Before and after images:
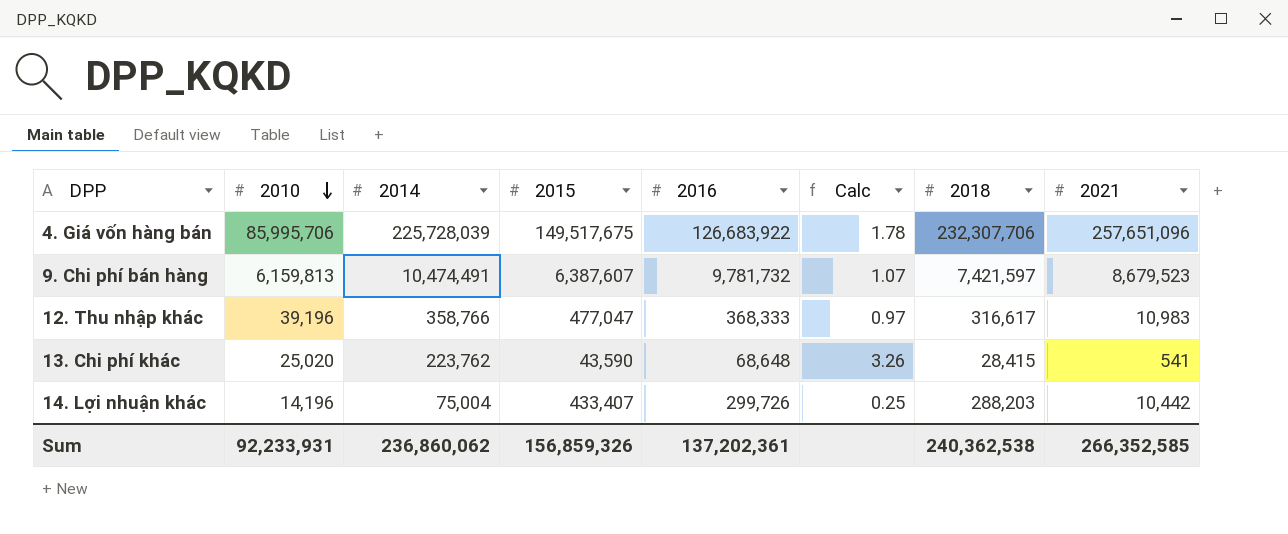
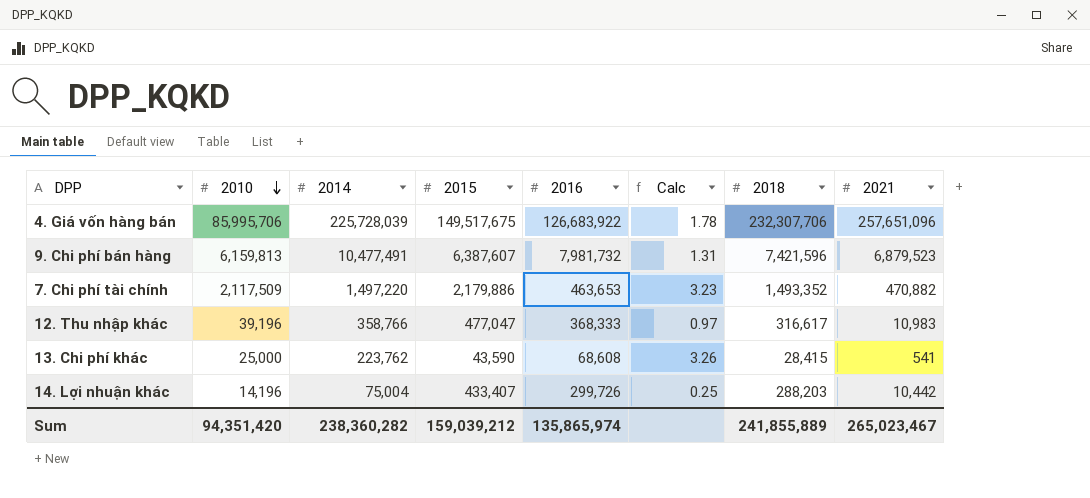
9. Chi phí bán hàng | 2014: 10,474,491 -> 10,477,491
9. Chi phí bán hàng | 2016: 9,781,732 -> 7,981,732
9. Chi phí bán hàng | Calc: 1.07 -> 1.31
9. Chi phí bán hàng | 2018: 7,421,597 -> 7,421,596
9. Chi phí bán hàng | 2021: 8,679,523 -> 6,879,523
row 7. Chi phí tài chính: none -> 2,117,509 | 1,497,220 | 2,179,886 | 463,653 | 3.23 | 1,493,352 | 470,882
13. Chi phí khác | 2010: 25,020 -> 25,000
13. Chi phí khác | 2016: 68,648 -> 68,608
Sum | 2010: 92,233,931 -> 94,351,420
Sum | 2014: 236,860,062 -> 238,360,282
Sum | 2015: 156,859,326 -> 159,039,212
Sum | 2016: 137,202,361 -> 135,865,974
Sum | 2018: 240,362,538 -> 241,855,889
Sum | 2021: 266,352,585 -> 265,023,467

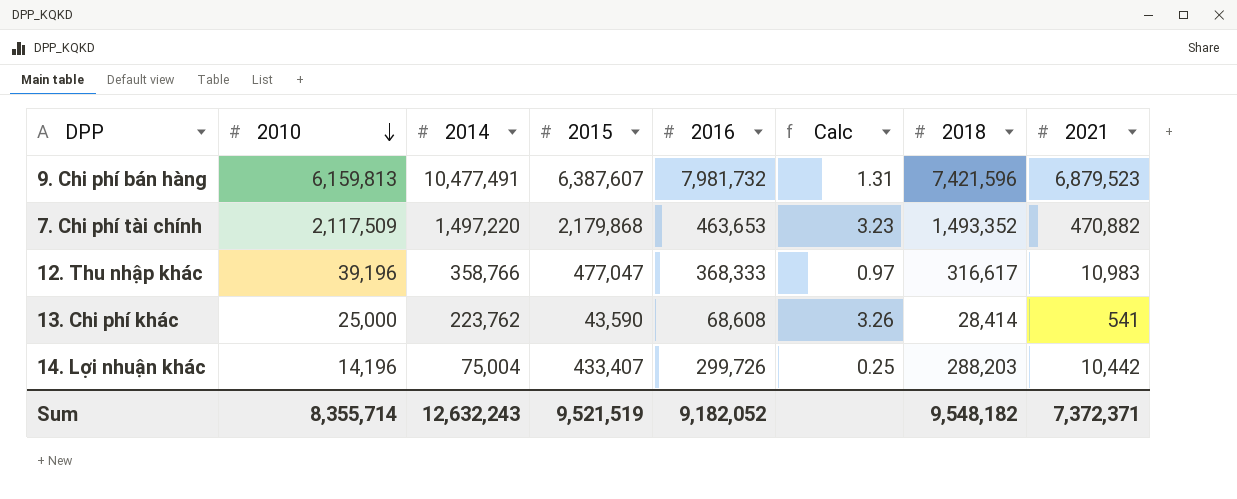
row 4. Giá vốn hàng bán: 85,995,706 | 225,728,039 | 149,517,675 | 126,683,922 | 1.78 | 232,307,706 | 257,651,096 -> none
7. Chi phí tài chính | 2015: 2,179,886 -> 2,179,868
13. Chi phí khác | 2018: 28,415 -> 28,414
Sum | 2010: 94,351,420 -> 8,355,714
Sum | 2014: 238,360,282 -> 12,632,243
Sum | 2015: 159,039,212 -> 9,521,519
Sum | 2016: 135,865,974 -> 9,182,052
Sum | 2018: 241,855,889 -> 9,548,182
Sum | 2021: 265,023,467 -> 7,372,371

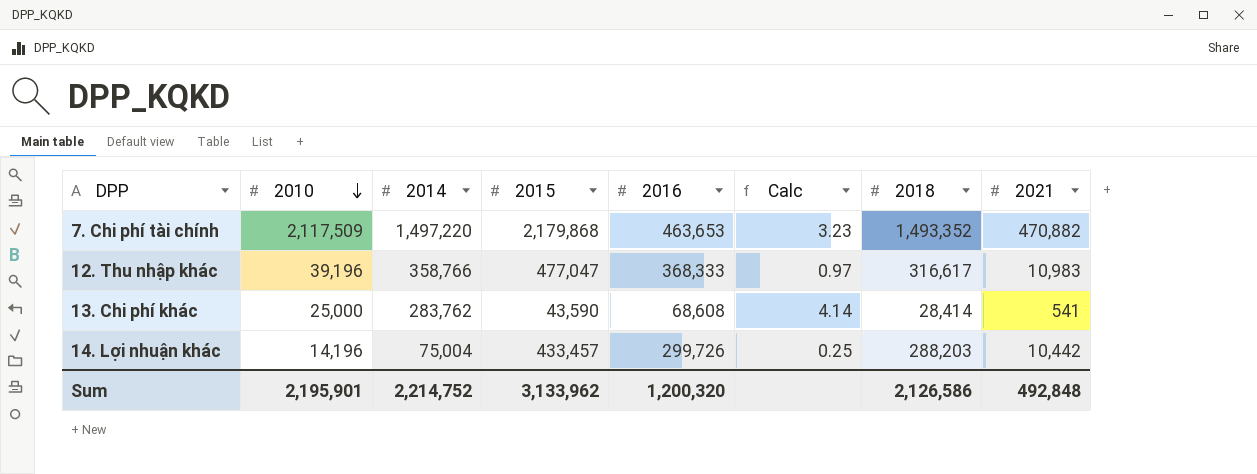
row 9. Chi phí bán hàng: 6,159,813 | 10,477,491 | 6,387,607 | 7,981,732 | 1.31 | 7,421,596 | 6,879,523 -> none
13. Chi phí khác | 2014: 223,762 -> 283,762
13. Chi phí khác | Calc: 3.26 -> 4.14
14. Lợi nhuận khác | 2015: 433,407 -> 433,457
Sum | 2010: 8,355,714 -> 2,195,901
Sum | 2014: 12,632,243 -> 2,214,752
Sum | 2015: 9,521,519 -> 3,133,962
Sum | 2016: 9,182,052 -> 1,200,320
Sum | 2018: 9,548,182 -> 2,126,586
Sum | 2021: 7,372,371 -> 492,848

> **Problem details**: The span to print begins at the line containing "13. Chi phí khác | 2014: 223,762 -> 283,762" and ends at the final line of the entries; print it exactly and print nothing else.

> **Response to the task**:
13. Chi phí khác | 2014: 223,762 -> 283,762
13. Chi phí khác | Calc: 3.26 -> 4.14
14. Lợi nhuận khác | 2015: 433,407 -> 433,457
Sum | 2010: 8,355,714 -> 2,195,901
Sum | 2014: 12,632,243 -> 2,214,752
Sum | 2015: 9,521,519 -> 3,133,962
Sum | 2016: 9,182,052 -> 1,200,320
Sum | 2018: 9,548,182 -> 2,126,586
Sum | 2021: 7,372,371 -> 492,848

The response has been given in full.